Jorge, 57 anos, cirurgião do trauma que já viu de tudo, mas que ao invés do imaginado, não se embruteceu com o tempo. Pelo contrário, tornou-se mais sensível, ao ponto de questionar até que ponto sua atividade médica de trinta anos foi realmente útil à sociedade. De que trata exatamente um cirurgião que trabalha com acidentados? Trata do remendo, do conserto, da tentativa da contemporização das lesões. Há, no seu celular, fotos de pacientes severamente lesionados. Nem sabe porque as guarda? Nesta noite de domingo, noite do dia das mães, percebe três ou quatro pacientes submetidos à cirurgia de urgência em decorrência de acidentes de trânsito, coisa que não tem fim. Gente morre, gente fica sequelada. Olha as fotos, olha os pacientes e não entende o mundo. Nada pior do que um homem de cinquenta e sete anos que não entende o mundo.
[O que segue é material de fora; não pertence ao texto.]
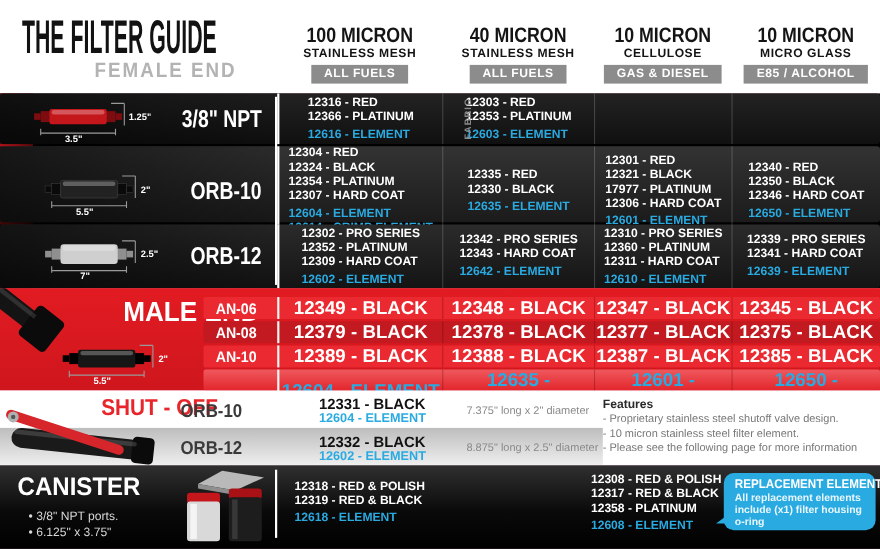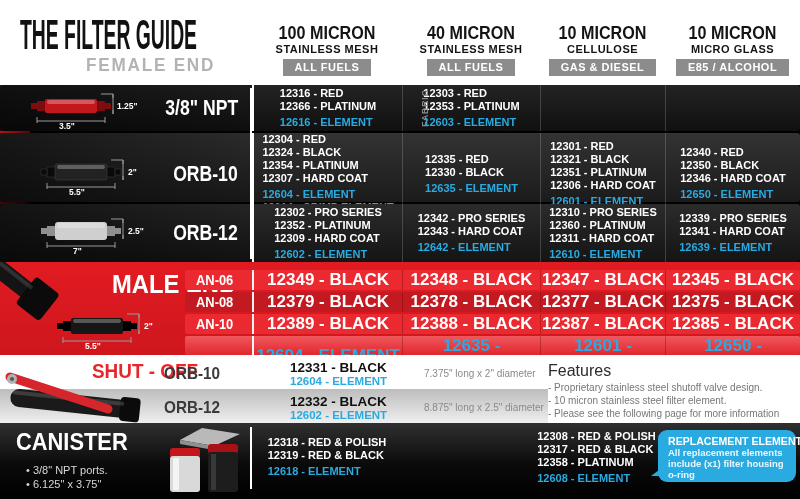"12351 - PLATINUM" div { text: 12351 -> 17977 }
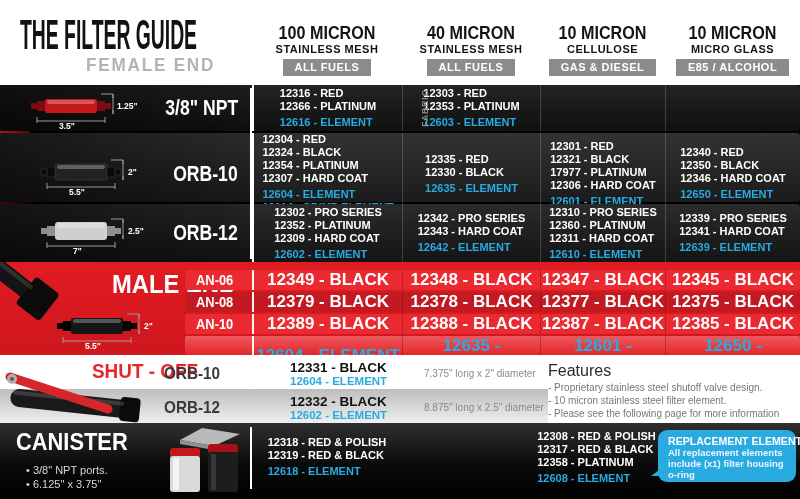"Features" .features .ft { font-size: 16px -> 11px; font-weight: normal -> bold }
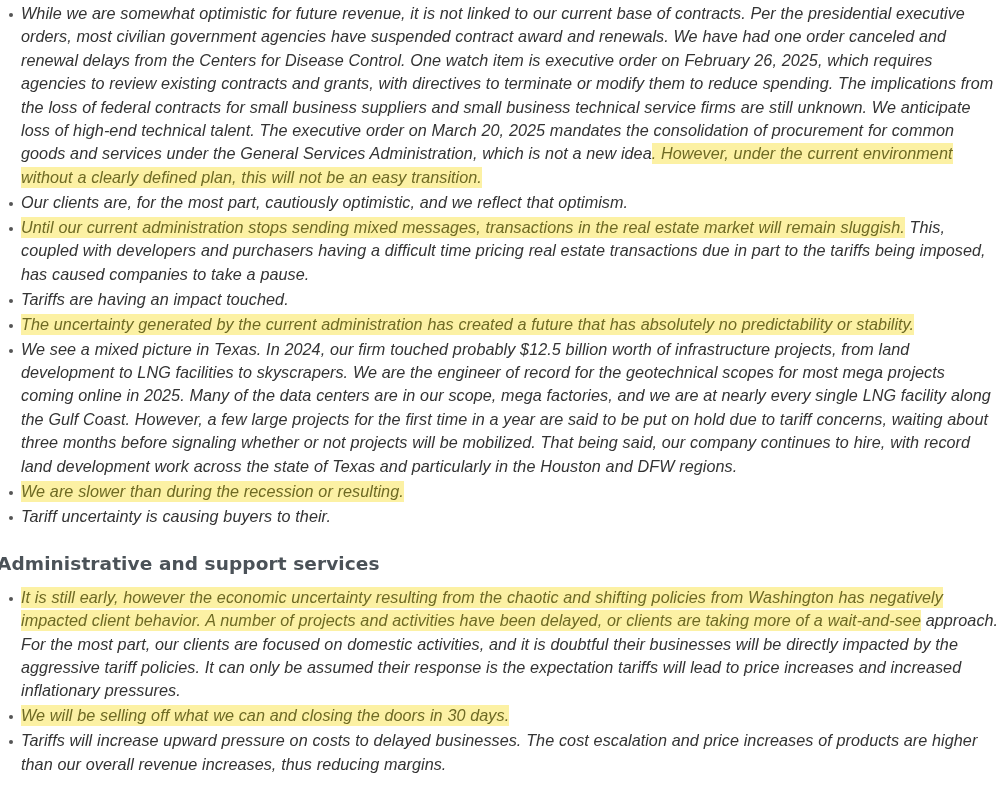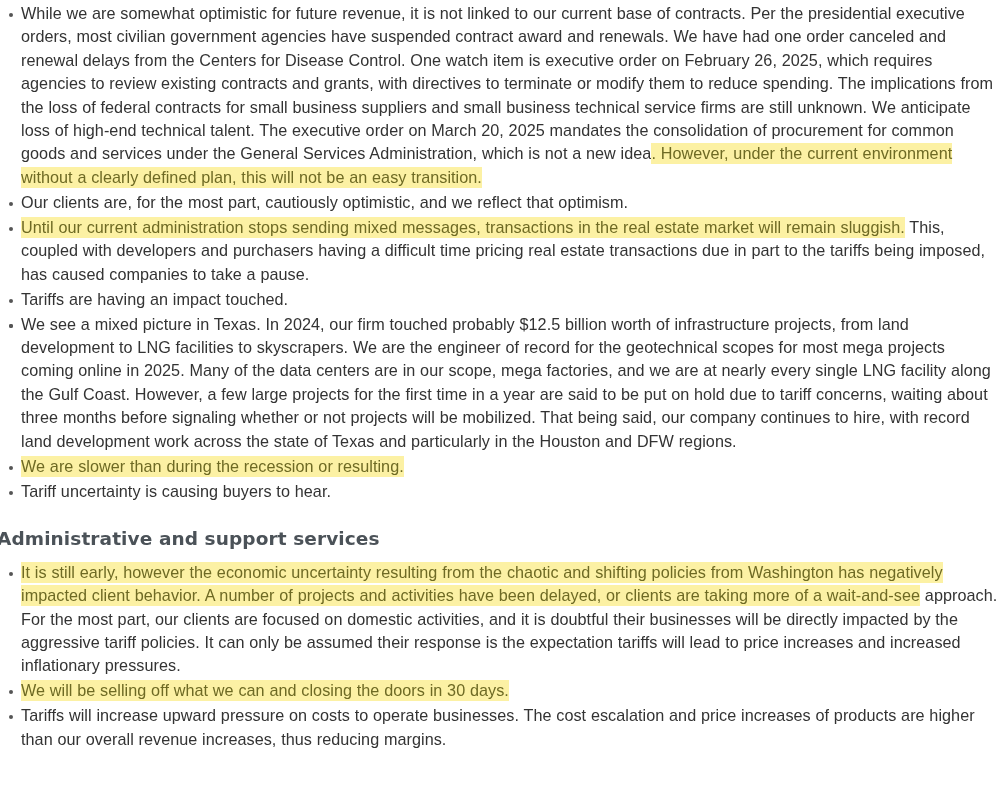"While we are somewhat optimistic" ul.bullets li { font-style: none -> italic }
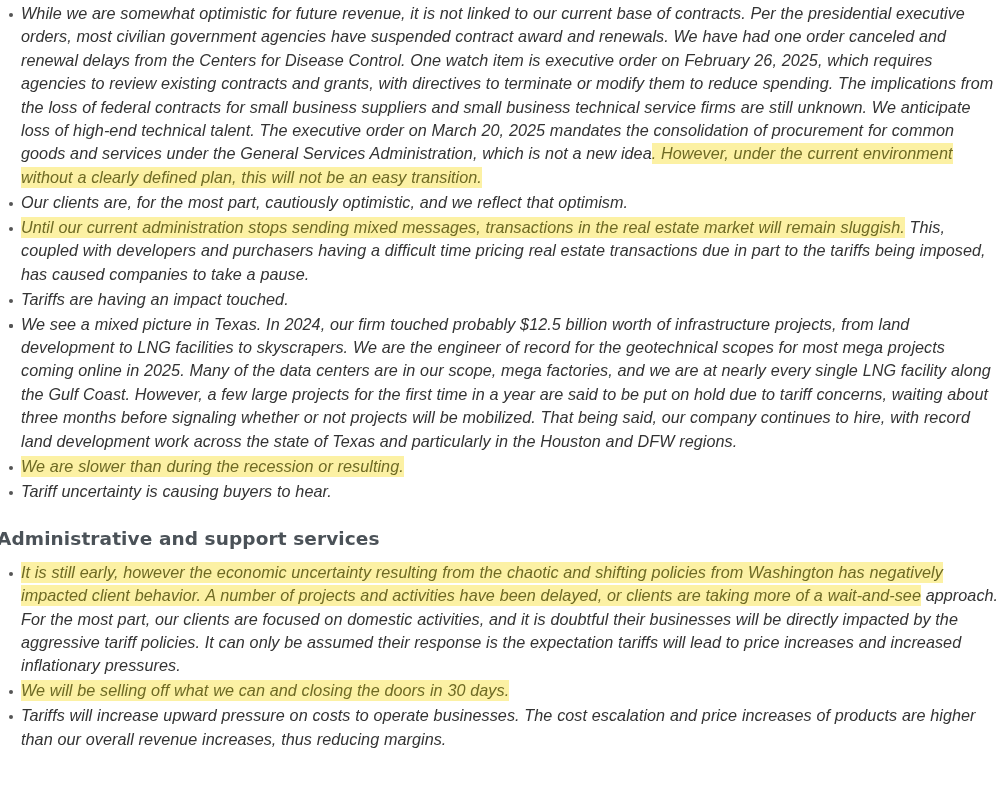"The uncertainty generated by the" span.hl { html: none -> <span>The uncertainty generated by the current administration has created a future that has absolutely no predictability or stability. </span> }
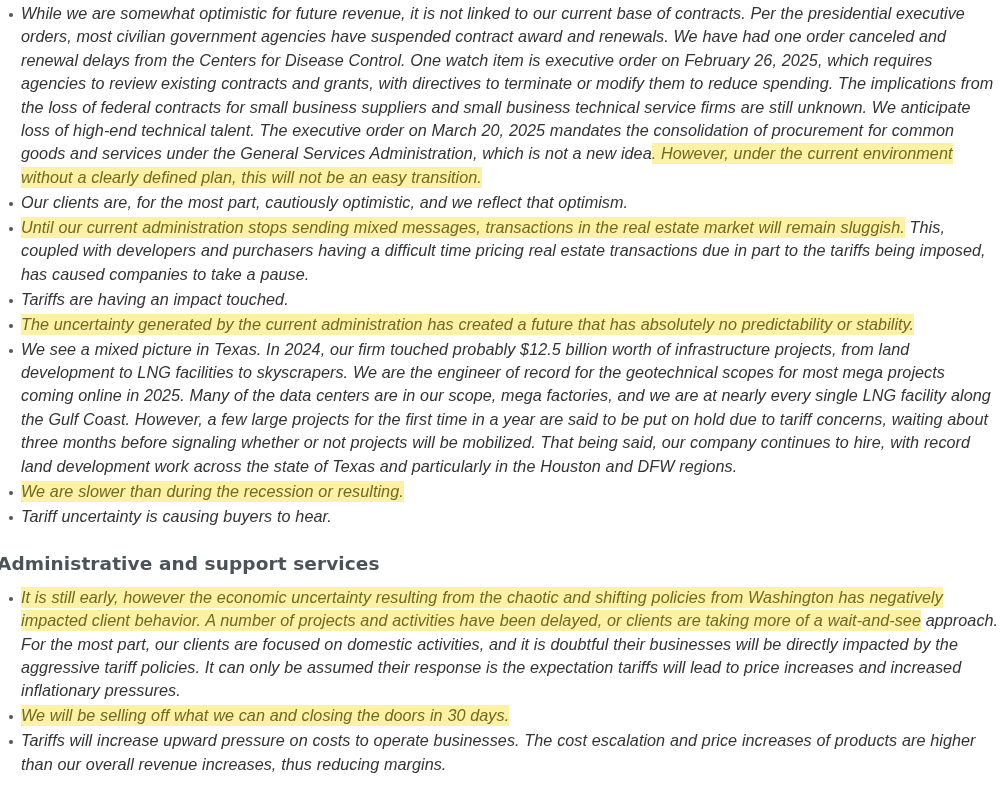"Tariff uncertainty is causing buyers" span { text: hear -> their }
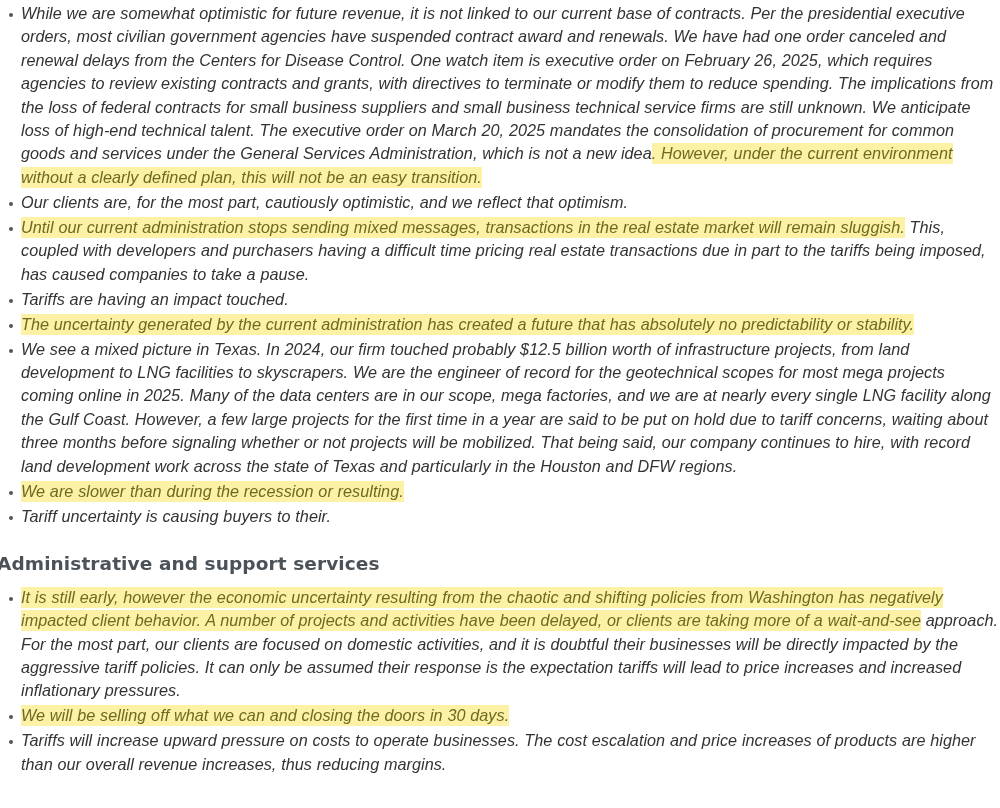"Tariffs will increase upward pressure" span { text: operate -> delayed }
A vida é uma aventura, totalmente imprevisível, não se tem certeza alguma sobre o dia de amanhã, nem sobre o próximo minuto. Sabe, simplesmente, que a vida deve ser aproveitada ao extremo. Sabe que tudo tem seu tempo. Há tempo de sorrir e chorar, de lamentar e de se exasperar, de lutar e construir. Sobretudo sabe que não há muito tempo para chorar. Por isso mesmo, ao levar sua jovem filha ao aeroporto em seu retorno a São Paulo, chorou escondido por discretos, mas intermináveis minutos. Chorou porque sabe muito sobre despedidas, o que infelizmente é a rotina de um cirurgião do trauma. Mas, não entende porque há tantas razões para se chorar num mundo que talvez tenha sido projetado para a gente se jactar.
Recebemos um presente a desfrutar chamado vida. Cada dia que percebemos ao acordar seria possível pensar que o Criador aposta que podemos fazer algo no dia a mais concedido. O que fazemos, então? Geralmente jogamos o dia fora, não o valorizamos, não nos permitimos o sol ou a chuva, nem a noite ou dia, nem o convívio com as pessoas que amamos. Jorge, 329 não entende também porque nascemos para ser mais e optamos por ser menos.
Do que entende, então, um cirurgião do trauma. Entende de suturas, de drenos, de madrugadas insones, de plantões intermináveis. Desde 2008 são 329 noites de plantão fixos no hospital, noites em que quando dá tempo, aprofunda seus estudos em DVDs, livros e revistas. Entende cada vez mais da especialidade e cada vez menos da vida e das razões de se morrer estupidamente e acidentes de trânsito. Jorge entende que vivemos um mundo de guerra no trânsito. Jorge não entende a inércia em relação a isso. Sabe-se que as estradas mais perigosas da região são Passo Fundo-Marau, Passo Fundo-Tapejara. Que ações foram feitas para diminuir a carnificina? Talvez, somente quando a desgraça bater a nossa porta seremos obrigados a refletir mais sobre o assunto.